Zac’s brows shoot up. “Me?”
“You,” Noah confirms. “I could have my agent there, obviously, but it would be nice to have someone who doesn’t look at me and see dollar signs. I know sometimes they like to meet the family, but that’s… you know. Out of the question for me.”
“Oh.”
Beside me, Zac looks stunned by the suggestion. These are the moments when I can’t fathom leaving Oakwood Bay. Of leaving Zac and the utterly wholesome way he still doesn’t see how much he means to people like Noah. To Brooks, who found work with Zac’s encouragement.
To me, who—despite having barely ticked anything off the playbook Zac had me write—hasn’t felt this content in…
Probably since high school. When I could fool myself into believing those looks Zac would give me meant he felt what I’d felt for him, and I hadn’t yet gone out into the world and disappointed myself by living under someone’s thumb.
That’s supremely sad, right? But it’s better late than never.
Zac clears his throat, but his voice comes out all gruff, anyway. “Of course, I’ll come with you,” he tells Noah.
“You really want to?”
“If you want me to meet scouts with you, then I can’t think of somewhere I’d rather be tonight.”
Oh God. Zac’s eyes go a little pink around the rims. Across the table, Noah’s gaze floats to a point far above our heads. He blinks rapidly.
“Thanks, Zac. That means a lot, you know.”
Oh my God, this has to be the most wholesome thing I’ve ever witnessed. Zac clears his throat again, and they’re both avoiding each other’s eye, trying desperately not to tear up.
Don’t do it, I tell myself.Don’t ruin this moment—
The clicking sound of a camera breaks the delicate silence, and they both whip around to find me, phone in hand, held up to capture them both in the frame.
“I’m sorry. Please carry on,” I say, staring proudly at the photo of them having a moment. “In a second this’ll pass, and you’ll both start bickering again. I really couldn’t help myself.”
You know what’s funny?
Almost two months ago, I stared at my senior year vision board, thinking I achieved nothing I’d dreamed of at eighteen. The job, the apartment in the city.
The little family of my own.
Maybe it’s unconventional and kind of ambiguous. But staring at this photo, with the sounds of Zac and Noah’s renewed bickering in the background, I don’t feel so far off from it anymore.
Chapter 31
Zac
“Cut down the middle—cut down the middle, for fuck’s sake!”

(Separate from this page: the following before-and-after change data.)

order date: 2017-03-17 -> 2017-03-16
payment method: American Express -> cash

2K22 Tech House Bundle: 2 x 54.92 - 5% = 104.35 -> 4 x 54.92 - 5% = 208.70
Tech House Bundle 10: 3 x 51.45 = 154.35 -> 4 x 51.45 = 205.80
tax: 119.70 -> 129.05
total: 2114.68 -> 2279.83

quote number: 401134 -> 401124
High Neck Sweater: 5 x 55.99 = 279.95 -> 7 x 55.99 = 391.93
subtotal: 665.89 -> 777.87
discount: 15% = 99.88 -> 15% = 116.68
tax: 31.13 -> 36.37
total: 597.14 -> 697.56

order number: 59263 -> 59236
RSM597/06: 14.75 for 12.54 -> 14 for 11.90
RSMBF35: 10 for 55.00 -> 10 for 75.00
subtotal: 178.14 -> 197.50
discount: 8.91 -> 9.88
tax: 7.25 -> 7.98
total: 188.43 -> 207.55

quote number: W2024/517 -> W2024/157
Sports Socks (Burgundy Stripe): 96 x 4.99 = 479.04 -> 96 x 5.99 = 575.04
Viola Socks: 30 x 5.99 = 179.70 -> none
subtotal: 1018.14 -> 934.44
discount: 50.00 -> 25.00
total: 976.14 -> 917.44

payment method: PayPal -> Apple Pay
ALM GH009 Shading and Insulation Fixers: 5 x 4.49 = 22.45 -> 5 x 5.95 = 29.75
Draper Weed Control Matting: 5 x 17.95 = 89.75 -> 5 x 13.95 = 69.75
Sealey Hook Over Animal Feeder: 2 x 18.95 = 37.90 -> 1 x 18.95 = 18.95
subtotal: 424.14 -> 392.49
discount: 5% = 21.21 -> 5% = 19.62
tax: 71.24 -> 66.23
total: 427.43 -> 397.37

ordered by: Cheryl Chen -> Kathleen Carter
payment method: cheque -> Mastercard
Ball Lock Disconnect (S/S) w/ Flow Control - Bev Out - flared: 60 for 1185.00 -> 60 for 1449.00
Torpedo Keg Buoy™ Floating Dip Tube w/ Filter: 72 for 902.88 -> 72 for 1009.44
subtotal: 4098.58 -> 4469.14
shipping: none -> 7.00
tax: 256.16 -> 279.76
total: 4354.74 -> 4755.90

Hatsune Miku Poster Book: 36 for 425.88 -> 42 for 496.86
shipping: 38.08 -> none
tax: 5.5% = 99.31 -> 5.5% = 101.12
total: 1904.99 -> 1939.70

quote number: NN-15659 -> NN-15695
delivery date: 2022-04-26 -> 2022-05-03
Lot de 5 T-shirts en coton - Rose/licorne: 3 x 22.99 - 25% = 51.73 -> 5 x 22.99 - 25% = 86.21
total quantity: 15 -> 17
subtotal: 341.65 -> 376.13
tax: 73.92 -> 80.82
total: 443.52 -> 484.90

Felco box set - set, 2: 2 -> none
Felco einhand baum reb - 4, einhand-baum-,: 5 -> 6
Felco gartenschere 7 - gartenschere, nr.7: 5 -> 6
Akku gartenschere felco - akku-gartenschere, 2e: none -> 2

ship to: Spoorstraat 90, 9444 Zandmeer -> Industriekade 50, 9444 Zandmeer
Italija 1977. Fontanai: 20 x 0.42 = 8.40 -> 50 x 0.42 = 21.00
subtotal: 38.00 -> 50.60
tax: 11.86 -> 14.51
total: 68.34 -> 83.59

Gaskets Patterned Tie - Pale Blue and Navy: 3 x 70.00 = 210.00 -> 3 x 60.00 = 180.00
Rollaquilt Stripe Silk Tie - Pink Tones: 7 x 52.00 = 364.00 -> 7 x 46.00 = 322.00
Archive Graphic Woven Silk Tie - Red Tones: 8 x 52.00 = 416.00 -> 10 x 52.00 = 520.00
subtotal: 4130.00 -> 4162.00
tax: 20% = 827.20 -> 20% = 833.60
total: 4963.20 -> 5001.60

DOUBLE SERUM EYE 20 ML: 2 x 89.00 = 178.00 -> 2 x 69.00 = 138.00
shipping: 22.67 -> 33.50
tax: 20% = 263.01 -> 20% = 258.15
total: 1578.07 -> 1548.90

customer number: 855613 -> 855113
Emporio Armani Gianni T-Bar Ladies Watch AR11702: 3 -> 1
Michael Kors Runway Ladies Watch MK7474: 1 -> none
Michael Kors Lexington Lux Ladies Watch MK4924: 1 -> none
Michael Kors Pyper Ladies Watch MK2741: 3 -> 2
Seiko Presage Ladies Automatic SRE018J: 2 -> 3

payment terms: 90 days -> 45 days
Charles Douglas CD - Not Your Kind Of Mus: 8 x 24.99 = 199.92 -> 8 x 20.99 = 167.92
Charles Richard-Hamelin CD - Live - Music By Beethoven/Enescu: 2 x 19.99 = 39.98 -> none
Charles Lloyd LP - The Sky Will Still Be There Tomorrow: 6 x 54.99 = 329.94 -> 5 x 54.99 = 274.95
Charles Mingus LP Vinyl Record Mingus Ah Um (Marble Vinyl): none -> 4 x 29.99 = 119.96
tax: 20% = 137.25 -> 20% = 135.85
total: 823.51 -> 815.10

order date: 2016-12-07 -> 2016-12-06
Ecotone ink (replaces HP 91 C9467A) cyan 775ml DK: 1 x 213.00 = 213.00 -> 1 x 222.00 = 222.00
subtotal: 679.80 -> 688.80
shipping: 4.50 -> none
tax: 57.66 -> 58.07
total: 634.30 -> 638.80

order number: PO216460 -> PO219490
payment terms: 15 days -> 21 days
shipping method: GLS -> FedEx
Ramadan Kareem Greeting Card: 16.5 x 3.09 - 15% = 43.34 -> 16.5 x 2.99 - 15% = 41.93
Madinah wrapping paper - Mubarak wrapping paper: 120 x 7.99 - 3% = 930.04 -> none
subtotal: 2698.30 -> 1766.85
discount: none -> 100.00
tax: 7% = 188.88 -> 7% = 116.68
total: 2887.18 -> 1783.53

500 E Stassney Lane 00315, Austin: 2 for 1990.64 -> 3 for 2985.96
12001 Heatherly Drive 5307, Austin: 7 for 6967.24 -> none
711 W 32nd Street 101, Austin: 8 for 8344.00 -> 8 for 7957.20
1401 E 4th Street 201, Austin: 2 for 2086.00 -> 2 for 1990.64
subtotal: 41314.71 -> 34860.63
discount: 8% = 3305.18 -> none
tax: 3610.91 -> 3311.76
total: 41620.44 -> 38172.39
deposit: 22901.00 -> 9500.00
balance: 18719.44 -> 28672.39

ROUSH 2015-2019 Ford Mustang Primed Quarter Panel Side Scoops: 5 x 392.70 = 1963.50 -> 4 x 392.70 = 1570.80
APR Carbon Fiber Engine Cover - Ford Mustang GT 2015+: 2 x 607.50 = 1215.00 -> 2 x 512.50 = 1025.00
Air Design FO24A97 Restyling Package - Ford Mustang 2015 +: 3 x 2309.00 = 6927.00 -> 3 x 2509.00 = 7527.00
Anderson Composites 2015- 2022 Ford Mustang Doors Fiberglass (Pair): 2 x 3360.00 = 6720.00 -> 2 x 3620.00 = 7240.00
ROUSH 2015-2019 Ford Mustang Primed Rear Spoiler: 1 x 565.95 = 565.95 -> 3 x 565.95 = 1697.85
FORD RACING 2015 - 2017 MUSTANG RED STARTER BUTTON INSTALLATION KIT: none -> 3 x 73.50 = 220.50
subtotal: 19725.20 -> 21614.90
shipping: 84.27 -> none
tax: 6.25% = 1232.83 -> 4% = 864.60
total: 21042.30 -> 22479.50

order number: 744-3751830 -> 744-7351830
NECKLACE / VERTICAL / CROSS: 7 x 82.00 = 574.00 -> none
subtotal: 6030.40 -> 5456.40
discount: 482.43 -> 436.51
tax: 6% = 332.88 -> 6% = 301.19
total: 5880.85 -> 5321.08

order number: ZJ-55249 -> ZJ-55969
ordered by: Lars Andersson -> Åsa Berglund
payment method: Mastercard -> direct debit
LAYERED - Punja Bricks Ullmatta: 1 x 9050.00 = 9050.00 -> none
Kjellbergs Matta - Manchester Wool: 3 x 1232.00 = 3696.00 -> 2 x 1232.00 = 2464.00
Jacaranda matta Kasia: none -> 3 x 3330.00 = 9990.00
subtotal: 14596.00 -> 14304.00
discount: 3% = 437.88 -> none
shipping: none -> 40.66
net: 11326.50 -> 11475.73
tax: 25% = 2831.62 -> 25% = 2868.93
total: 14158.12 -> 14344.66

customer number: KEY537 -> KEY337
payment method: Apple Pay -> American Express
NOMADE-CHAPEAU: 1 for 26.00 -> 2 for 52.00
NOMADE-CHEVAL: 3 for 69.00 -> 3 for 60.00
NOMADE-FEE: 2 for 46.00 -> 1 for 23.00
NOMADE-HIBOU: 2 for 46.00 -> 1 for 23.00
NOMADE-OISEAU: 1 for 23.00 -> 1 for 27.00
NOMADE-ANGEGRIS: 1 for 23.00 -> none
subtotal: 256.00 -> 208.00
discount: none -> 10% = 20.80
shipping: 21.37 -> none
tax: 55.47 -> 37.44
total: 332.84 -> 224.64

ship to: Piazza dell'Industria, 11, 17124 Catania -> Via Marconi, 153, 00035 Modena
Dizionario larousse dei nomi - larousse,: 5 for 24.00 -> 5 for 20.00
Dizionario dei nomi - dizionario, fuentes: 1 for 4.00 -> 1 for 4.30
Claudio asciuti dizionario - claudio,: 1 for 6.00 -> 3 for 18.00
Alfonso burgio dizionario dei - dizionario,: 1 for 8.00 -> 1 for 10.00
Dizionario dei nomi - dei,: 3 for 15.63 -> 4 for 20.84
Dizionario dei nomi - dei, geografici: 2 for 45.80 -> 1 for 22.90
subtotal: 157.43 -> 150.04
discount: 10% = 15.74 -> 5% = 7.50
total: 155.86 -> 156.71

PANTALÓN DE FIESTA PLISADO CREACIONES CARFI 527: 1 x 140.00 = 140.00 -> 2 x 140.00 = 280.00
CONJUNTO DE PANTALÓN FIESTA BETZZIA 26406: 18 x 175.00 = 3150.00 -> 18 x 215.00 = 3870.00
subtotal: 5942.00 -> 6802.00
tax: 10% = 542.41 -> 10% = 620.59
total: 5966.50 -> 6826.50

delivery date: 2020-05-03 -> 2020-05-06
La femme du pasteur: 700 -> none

In true Brooks fashion, the words are muttered under his breath as we watch practice unfold from the sideline. He’ll stand here with me, rambling about which player should be doing what and who deserves to be benched until he gets the play right. His assessment is almost always spot on. But as much as I appreciate his desire to be everyone’s best friend, that leaves me to deliver the hard feedback back to the team while he assumes the role of perpetual cheerleader.
I wouldn’t say Brooks was made to coach. He belongs out on an NFL field, with other players of his caliber. But every time I’ve broached the subject of a comeback, it’s clear his injury—coupled with a fear of mounting a failed return—hangs over him like a dark cloud.
He turns to me, crossing his arms over his chest. “You gotta tell them to—”
“Cut down the middle. I got it.” I shove my fingers through my hair. “You know, this good cop, bad cop act is starting to get old, man—”
“Who… Isn’t that Mike Irving?”
“Hm?” I look up to see Brooks squinting at something over my shoulder.
Behind me, the first thing I catch sight of is Harry—my boss, the bane of my existence—staring out at the field, apparently having been taking in the practice for who-knows how long. He hasn’t called me in for his usual decimating chats in weeks. Like the rest of town, his tune shifted with our first win of the season. Doesn’t mean I trust him worth shit, though.